Lübnan'da sistemin din ve cemaat esasından uzaklaştırılması projesinin hayata geçirilmesi henüz zayıf ihtimal.
Gözlemciler, Hristiyanlarda liderlik sorununun daha yakıcı olduğunu, çoğunluğu oluşturan Hristiyanlarla muhalefet arasındaki uçurumun açıldığını ve Hristiyan dünyasında sahneyi dolduracak
aday bulunmadığını düşünüyor. Bu da cumhurbaşkanı seçimini içinden çıkılmaz hale getiriyor.
SİNYORA: HÜKÜMET'İN SORUMLULUKLARI DEVAM EDİYOR
Lübnan Başbakanı Fuad Sinyora, Lübnan Cumhurbaşkanı Emil Lahud'un görev süresinin dolmasının ardından hükümetin sorumluluklarını yerine getirmeye devam edeceğini söyledi.
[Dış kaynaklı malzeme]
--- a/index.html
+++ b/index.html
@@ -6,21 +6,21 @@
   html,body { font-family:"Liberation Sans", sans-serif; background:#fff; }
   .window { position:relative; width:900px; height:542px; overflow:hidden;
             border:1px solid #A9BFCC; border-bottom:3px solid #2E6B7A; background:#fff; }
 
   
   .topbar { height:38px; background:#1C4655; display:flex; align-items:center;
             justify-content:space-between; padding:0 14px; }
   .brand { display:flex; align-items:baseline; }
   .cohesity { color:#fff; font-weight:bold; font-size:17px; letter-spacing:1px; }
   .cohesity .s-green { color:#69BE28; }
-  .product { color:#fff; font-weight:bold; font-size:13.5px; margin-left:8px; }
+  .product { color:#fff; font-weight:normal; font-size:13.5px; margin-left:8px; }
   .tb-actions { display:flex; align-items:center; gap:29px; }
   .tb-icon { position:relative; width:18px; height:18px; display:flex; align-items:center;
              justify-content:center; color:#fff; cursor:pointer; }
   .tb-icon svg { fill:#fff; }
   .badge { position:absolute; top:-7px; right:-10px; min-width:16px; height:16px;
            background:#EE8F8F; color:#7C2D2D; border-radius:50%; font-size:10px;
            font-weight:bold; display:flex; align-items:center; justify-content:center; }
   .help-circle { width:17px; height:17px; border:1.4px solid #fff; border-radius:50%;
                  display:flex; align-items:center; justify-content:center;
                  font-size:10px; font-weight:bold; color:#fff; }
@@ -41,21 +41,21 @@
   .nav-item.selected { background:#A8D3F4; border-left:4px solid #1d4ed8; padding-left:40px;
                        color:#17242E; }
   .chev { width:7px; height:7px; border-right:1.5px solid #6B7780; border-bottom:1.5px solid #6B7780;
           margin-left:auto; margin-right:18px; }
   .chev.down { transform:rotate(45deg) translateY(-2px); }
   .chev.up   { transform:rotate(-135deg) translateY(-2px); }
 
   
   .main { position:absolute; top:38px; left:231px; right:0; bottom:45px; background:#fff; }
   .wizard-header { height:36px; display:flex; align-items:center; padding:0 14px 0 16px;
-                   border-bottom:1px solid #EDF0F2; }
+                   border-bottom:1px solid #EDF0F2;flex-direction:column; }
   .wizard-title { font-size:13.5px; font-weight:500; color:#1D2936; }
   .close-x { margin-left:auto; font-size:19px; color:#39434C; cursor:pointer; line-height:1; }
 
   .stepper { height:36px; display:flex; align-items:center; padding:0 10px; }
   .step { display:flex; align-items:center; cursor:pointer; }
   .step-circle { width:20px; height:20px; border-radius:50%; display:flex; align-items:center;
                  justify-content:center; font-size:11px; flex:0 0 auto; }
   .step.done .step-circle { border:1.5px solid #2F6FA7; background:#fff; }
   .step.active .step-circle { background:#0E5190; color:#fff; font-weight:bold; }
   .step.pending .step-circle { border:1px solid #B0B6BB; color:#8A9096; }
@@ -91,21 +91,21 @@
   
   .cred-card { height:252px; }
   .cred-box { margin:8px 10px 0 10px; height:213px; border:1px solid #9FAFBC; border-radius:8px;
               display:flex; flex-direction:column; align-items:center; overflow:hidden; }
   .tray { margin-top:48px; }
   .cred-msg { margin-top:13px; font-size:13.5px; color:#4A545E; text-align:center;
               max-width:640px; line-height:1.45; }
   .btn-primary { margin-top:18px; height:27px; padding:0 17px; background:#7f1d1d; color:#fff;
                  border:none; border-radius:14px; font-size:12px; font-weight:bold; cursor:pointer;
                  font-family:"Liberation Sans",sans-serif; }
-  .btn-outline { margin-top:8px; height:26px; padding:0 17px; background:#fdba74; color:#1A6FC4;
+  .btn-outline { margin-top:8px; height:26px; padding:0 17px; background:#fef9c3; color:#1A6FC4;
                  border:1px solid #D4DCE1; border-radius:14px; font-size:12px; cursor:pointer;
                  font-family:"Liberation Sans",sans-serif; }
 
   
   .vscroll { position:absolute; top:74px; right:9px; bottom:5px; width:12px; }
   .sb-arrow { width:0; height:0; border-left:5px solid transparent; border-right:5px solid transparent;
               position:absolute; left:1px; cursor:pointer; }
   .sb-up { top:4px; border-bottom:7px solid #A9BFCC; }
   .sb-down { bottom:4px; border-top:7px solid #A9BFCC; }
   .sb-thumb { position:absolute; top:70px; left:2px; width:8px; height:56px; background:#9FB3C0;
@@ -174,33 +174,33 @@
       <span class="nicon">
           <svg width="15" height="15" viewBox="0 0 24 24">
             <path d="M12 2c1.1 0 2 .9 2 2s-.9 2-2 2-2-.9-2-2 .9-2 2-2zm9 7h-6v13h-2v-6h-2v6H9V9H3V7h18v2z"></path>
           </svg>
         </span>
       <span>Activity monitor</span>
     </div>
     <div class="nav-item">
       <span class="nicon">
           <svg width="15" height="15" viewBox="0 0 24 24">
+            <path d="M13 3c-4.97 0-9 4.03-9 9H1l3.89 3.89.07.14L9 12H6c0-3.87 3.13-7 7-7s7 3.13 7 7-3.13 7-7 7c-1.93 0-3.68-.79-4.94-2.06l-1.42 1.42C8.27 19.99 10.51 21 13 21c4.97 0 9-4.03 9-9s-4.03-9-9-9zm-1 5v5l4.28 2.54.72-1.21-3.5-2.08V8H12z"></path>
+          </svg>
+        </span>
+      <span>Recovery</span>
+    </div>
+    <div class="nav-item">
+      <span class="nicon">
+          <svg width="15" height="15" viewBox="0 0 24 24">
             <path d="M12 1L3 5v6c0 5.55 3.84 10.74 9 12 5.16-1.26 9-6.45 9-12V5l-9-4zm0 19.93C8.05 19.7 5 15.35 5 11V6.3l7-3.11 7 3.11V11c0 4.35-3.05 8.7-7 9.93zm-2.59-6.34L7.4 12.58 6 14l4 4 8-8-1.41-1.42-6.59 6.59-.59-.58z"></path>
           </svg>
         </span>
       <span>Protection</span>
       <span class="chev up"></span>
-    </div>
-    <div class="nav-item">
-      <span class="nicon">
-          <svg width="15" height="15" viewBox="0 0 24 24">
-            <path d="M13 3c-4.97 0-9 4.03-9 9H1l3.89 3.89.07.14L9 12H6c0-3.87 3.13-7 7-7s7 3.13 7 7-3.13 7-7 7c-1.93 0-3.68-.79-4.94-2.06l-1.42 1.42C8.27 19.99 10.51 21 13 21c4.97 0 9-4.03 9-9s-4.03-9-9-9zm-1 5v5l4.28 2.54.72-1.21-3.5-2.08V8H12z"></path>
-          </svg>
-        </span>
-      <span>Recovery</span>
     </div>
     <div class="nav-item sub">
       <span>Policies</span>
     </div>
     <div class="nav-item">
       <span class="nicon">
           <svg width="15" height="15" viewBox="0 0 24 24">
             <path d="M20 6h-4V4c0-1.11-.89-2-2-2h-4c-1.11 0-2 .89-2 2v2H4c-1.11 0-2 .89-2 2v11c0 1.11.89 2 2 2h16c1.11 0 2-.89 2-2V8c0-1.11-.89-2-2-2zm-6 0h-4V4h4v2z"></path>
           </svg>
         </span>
Sinyora yayımladığı bildiride, ''Hükümet meşru ve yasaldır'' dedi.
Hükümetin, yeni cumhurbaşkanının, anayasanın verdiği sürede seçilmesini umduğunu söyleyen Sinyora, Lahud'un görev süresinin dolmasının ardından hükümetin sorumluluklarını yerine getirmeye ve tüm imtiyazlarını kullanmaya devam edeceğini ifade etti.
Lübnan meclisi, Lahud'un yerine geçecek ismi seçmek için bugün bir kez daha toplanmış ancak muhalefetin boykotu nedeniyle yeterli çoğunluk sağlanamamış ve
oylama ertelenmişti. Seçimin 30 Kasım'da yapılması planlanıyor. İktidar ve muhalefet ortak bir isim üzerinde uzlaşamıyor.
Öte yandan BM Genel Sekreteri
Ban Ki-mun, Lübnan'da tüm taraflara itidal çağrısında bulundu.
Ban, yayımladığı bildiride seçimin 5. kez ertelenmesinden duyduğu üzüntüyü dile getirerek, taraflardan itidalli olmalarını ve uzlaşmaya çaba göstermelerini istedi.
ABD: CUMHURBAŞKANLIĞI GÖREVİ ÜSTLENMELİ
Lübnan Cumhurbaşkanı Emil Lahud
olağanüstü hal ilan ederek orduyu iç güvenliği devralmaya davet ederken, ABD, Lübnan ordusuna hukuka bağlı kalması çağrısı yaptı, cumhurbaşkanlığı görevini de geçici olarak hükümetin üstlenmesi gerektiğini anımsattı.
ABD
Dışişleri Bakanlığından yapılan açıklamada, "ordu ve güvenlik güçleri, siyasi aktörlerin karşılıklı müzakerelerine olanak sağlayacak biçimde hukukun üstünlüğüne bağlı olmalıdırlar" denildi.
Açıklamada, Lübnan cumhurbaşkanının görev süresinin dolmasından sonra yenisi seçilinceye kadar anayasa gereği bu görevi hükümetin yerine getirmesinin gerektiği de anımsatıldı.